### YOUR INSTRUCTIONS
Output the entries word for word. Omit images.
--------------------------------
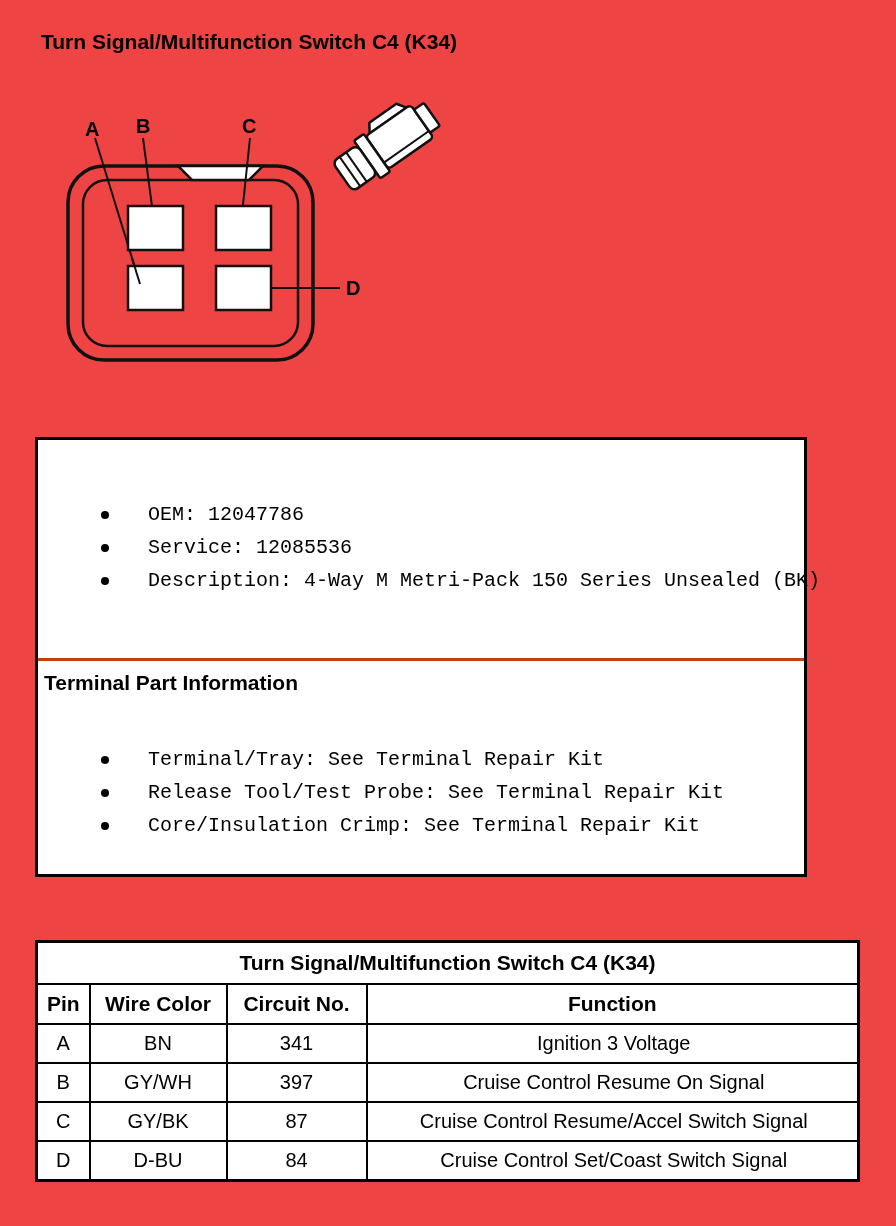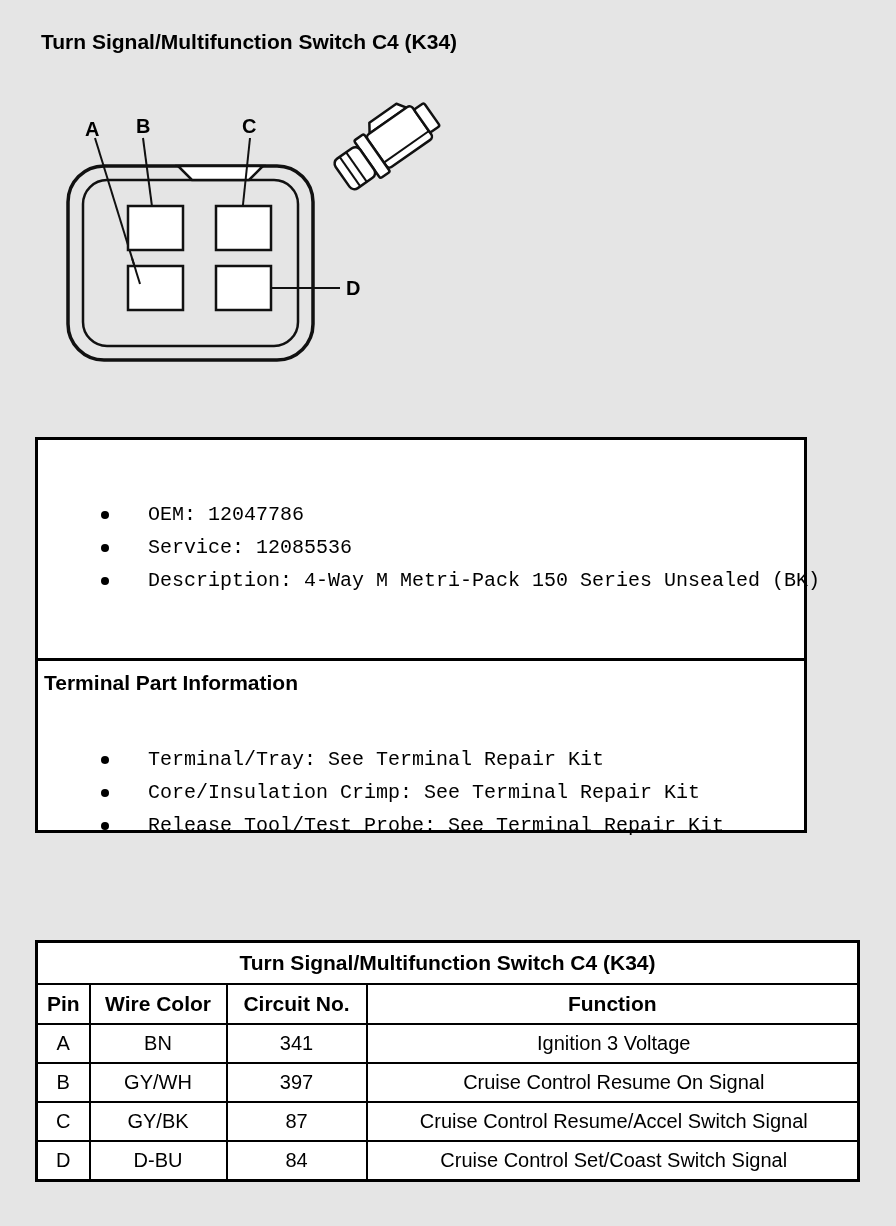--- a/index.html
+++ b/index.html
@@ -13,7 +13,7 @@
     position: relative;
     width: 896px;
     height: 1226px;
-    background: #e5e5e5;
+    background: #ef4444;
     overflow: hidden;
     padding-left: 28px;
   }

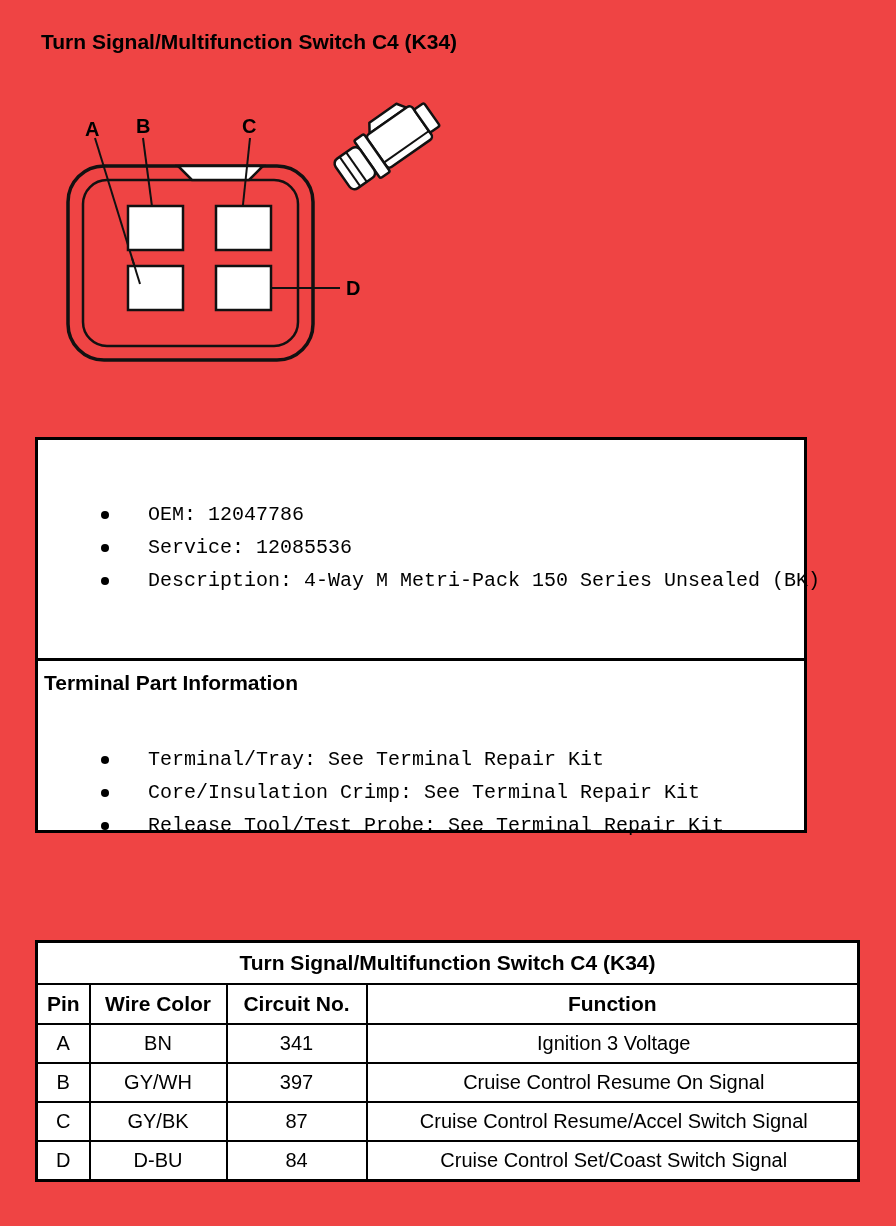--- a/index.html
+++ b/index.html
@@ -50,8 +50,8 @@
     padding: 10px 10px 0 6px;
   }
   .info-section + .info-section {
-    border-top: 3px solid #000000;
-    height: 172px;
+    border-top: 3px solid #c2410c;
+    height: 216px;
   }
   .info-heading {
     font-size: 21px;

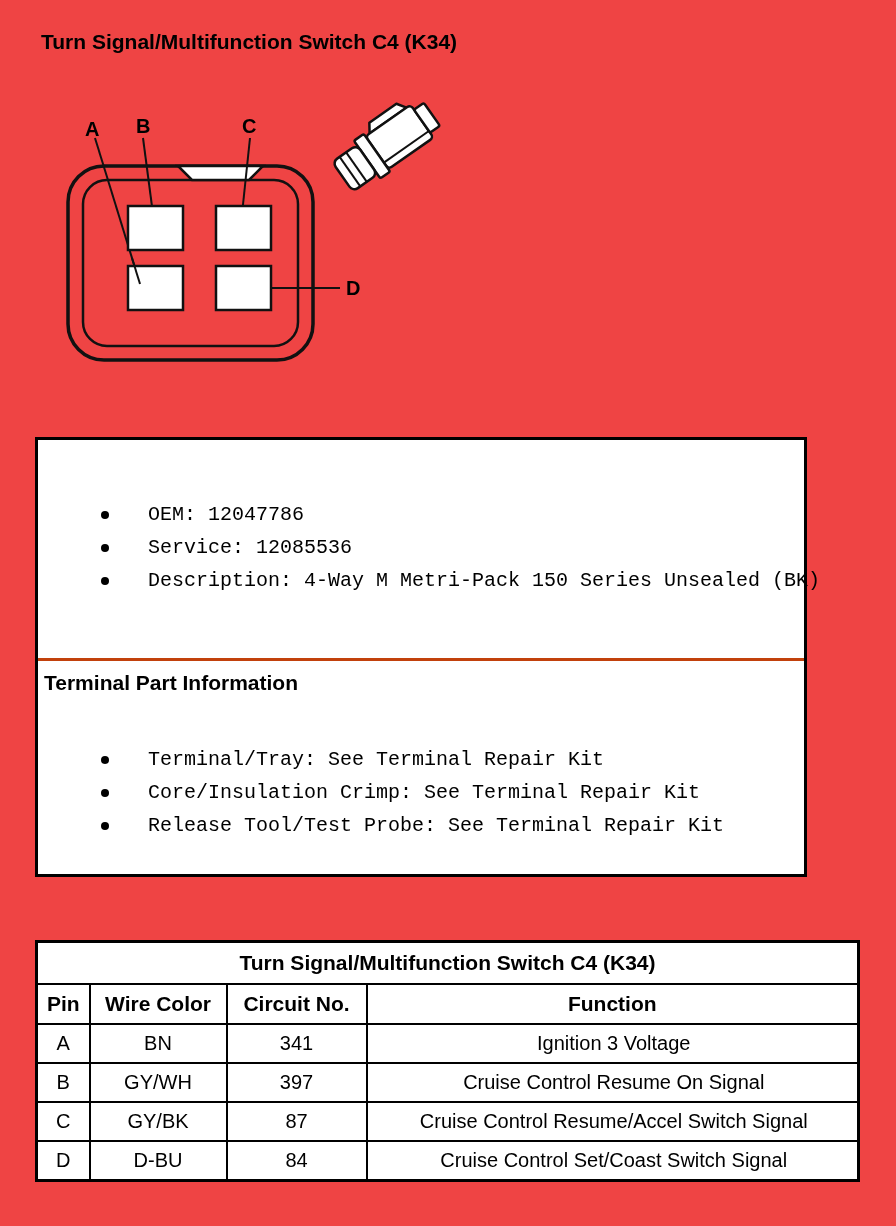--- a/index.html
+++ b/index.html
@@ -184,8 +184,8 @@
       <h2 class="info-heading">Terminal Part Information</h2>
       <ul class="info-list">
         <li>Terminal/Tray: See Terminal Repair Kit</li>
+        <li>Release Tool/Test Probe: See Terminal Repair Kit</li>
         <li>Core/Insulation Crimp: See Terminal Repair Kit</li>
-        <li>Release Tool/Test Probe: See Terminal Repair Kit</li>
       </ul>
     </section>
--------------------------------
### WRITTEN REPLY
--- a/index.html
+++ b/index.html
@@ -13,7 +13,7 @@
     position: relative;
     width: 896px;
     height: 1226px;
-    background: #e5e5e5;
+    background: #ef4444;
     overflow: hidden;
     padding-left: 28px;
   }

--- a/index.html
+++ b/index.html
@@ -50,8 +50,8 @@
     padding: 10px 10px 0 6px;
   }
   .info-section + .info-section {
-    border-top: 3px solid #000000;
-    height: 172px;
+    border-top: 3px solid #c2410c;
+    height: 216px;
   }
   .info-heading {
     font-size: 21px;

--- a/index.html
+++ b/index.html
@@ -184,8 +184,8 @@
       <h2 class="info-heading">Terminal Part Information</h2>
       <ul class="info-list">
         <li>Terminal/Tray: See Terminal Repair Kit</li>
+        <li>Release Tool/Test Probe: See Terminal Repair Kit</li>
         <li>Core/Insulation Crimp: See Terminal Repair Kit</li>
-        <li>Release Tool/Test Probe: See Terminal Repair Kit</li>
       </ul>
     </section>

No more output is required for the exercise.